___ The data

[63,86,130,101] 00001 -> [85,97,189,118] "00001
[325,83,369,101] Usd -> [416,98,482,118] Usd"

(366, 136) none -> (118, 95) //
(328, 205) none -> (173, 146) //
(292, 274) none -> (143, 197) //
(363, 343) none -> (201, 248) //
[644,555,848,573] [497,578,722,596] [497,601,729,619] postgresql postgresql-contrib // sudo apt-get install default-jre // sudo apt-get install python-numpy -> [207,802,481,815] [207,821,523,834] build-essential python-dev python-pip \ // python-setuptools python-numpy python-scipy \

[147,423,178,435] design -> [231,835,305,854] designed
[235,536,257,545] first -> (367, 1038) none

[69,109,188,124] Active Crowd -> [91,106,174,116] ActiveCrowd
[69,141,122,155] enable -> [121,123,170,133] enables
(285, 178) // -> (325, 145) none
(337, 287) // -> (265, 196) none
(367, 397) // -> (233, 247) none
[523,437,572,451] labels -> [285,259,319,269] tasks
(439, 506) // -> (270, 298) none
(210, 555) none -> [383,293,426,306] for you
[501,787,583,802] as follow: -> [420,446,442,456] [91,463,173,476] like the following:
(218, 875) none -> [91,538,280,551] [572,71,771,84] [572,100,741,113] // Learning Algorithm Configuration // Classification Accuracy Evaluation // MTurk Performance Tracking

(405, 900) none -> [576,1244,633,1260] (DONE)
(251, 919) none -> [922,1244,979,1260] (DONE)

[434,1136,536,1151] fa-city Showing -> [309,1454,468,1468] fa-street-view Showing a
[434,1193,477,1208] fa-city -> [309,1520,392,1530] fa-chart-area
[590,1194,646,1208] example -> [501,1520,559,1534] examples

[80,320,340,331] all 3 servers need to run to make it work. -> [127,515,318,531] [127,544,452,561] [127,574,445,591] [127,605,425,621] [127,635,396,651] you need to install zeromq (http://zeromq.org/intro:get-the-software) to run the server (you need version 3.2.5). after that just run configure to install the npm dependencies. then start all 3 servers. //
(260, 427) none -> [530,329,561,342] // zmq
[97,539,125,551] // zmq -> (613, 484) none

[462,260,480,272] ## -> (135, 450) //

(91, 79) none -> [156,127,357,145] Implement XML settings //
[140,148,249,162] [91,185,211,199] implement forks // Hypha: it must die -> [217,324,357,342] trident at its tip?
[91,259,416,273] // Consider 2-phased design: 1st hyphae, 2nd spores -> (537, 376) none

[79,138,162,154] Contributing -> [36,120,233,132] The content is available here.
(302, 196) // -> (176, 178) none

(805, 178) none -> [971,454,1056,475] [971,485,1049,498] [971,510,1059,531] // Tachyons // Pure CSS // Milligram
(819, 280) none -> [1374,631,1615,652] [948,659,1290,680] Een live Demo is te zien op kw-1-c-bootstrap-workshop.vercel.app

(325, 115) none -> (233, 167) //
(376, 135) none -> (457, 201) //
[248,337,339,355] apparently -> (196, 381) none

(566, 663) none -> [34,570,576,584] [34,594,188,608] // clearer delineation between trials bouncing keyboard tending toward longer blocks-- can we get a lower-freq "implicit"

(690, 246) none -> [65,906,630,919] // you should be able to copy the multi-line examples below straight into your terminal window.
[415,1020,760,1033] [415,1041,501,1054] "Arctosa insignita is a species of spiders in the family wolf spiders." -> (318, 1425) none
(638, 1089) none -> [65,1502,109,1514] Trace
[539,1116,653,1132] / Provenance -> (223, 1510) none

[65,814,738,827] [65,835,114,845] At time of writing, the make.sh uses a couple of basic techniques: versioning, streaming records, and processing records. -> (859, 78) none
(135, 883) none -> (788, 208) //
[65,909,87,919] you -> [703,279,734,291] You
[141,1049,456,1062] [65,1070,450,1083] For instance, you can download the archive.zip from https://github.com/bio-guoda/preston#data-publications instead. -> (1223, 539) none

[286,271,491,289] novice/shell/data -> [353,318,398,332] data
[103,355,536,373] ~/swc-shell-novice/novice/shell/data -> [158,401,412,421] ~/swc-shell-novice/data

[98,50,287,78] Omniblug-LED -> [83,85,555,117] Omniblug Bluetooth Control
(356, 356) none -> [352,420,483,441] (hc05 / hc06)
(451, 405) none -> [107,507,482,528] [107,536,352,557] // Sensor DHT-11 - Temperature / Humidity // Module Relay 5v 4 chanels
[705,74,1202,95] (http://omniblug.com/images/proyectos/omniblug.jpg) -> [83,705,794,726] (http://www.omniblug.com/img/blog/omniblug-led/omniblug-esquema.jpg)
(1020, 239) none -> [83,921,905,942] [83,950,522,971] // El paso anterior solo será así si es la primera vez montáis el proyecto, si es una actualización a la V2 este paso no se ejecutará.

______

### Task description
Please tally every line of the entries that holds "design" and answer with that figure alone.

### Exercise result
2